I found an excellent article recently online which I thought I'd share with you this week.
It centres around how the majority of us are making things harder for ourselves than they necessarily need to be. I must admit to feeling I fitted most of the categories.
It started with a fairly common one; taking offence at something when in actual fact there was most likely none intended. An example given was of another driver on the road cutting you up, but from my own perspective I could see how I "ascribe intent", as it was headed, when a friend will make a trivial comment or observation. At times I can react as if it's a personal slap in the face, which it mostly never is (some who know me well will be nodding their heads right now!)
If you read my blog regularly you'll know I make and teach film. Another situation described one as, being the star of your own movie. You wrote the script, and therefore you know how you want it to unfold, and even end. But, like most of my writing, no one else has read the script, then when someone screws up their expected lines, or fails to do something, you feel that the movie is ruined in that instant.

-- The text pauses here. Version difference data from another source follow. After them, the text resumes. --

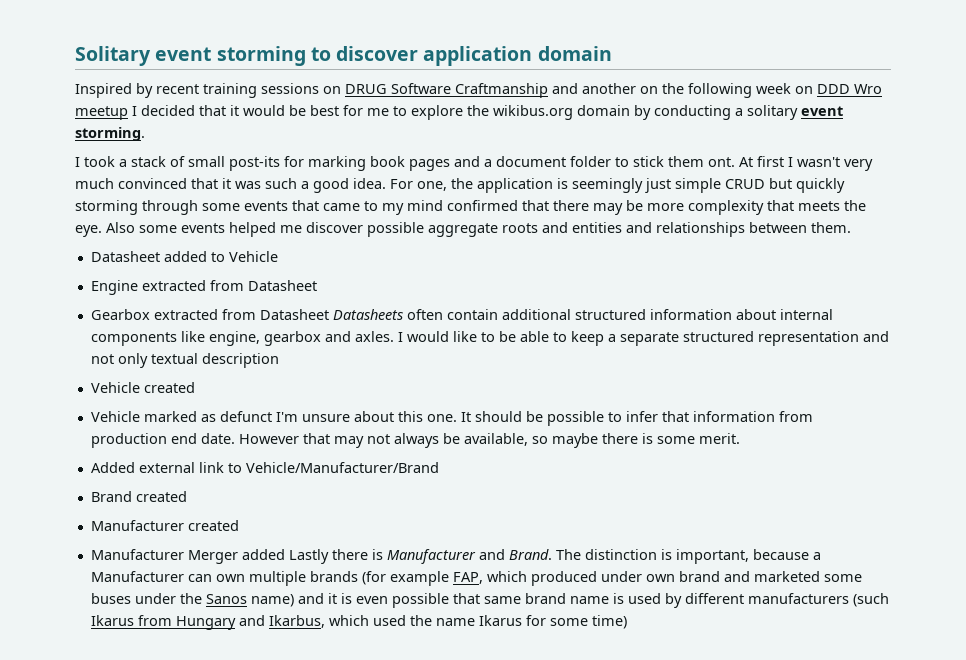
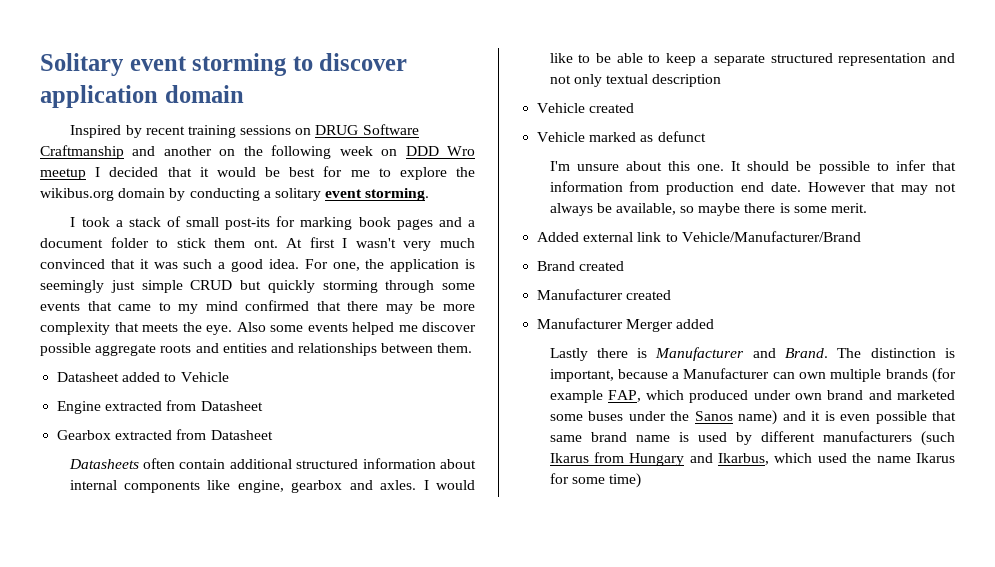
- Gearbox extracted from Datasheet Datasheets often contain additional structured information about internal components like engine, gearbox and axles.
+ Gearbox extracted from Datasheet
+ Datasheets often contain additional structured information about internal components like engine, gearbox and axles.
- Vehicle marked as defunct I'm unsure about this one.
+ Vehicle marked as defunct
+ I'm unsure about this one.
- Manufacturer Merger added Lastly there is Manufacturer and Brand.
+ Manufacturer Merger added
+ Lastly there is Manufacturer and Brand.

Hmmm, this was becoming eerily familiar! But I'll bet I'm not alone in all this.
As I look back on my life, and some of my closest friends make observations, it is clear I am a "glass half empty" sort of person a lot of the time. Which made me fit the next paragraph in the article very easily; I fast forward everything to its worst possible outcome in my mind when a problem appears, when the actual outcome is usually better than utter disaster.
Others need very little explanation, but rang similar bells, such as, refusing to let go of things; comparing my life to others in a negative manner; having unrealistic expectations of situations or others.
I would say that over the years, on average, I have been a believer in "fate". Some things have happened in my life that cannot be explained in any other way, and I'm happy to say, against my glass half empty personality, have been rewarding moments. A close friend of mine though, dismisses fate 100%. It is, he says, like waiting for "a sign" before acting.
Well, that brings me rather neatly to the last item on the list.
Over the past year I have been contemplating making some pretty big changes. But that is as far as it has progressed to date. Contemplating. But the last paragraph in the article made me sit up and take stock, and has actually made me start the process. It's heading was; You let other people steal from you.
This wasn't in the sense of material items or money etc, but referred directly to Time. For me, time is way higher up on my priority list than money. However, for a long period of time now I have been giving away my time, mostly to people and situations that will never recognise the full extent of what I give. In fact, I can easily go as far as saying, it has raised an expectation in those people. The big changes will put pay to this.
I must apologise to my good friend, because for me, finding this article, and particularly that paragraph, was most definitely a sign.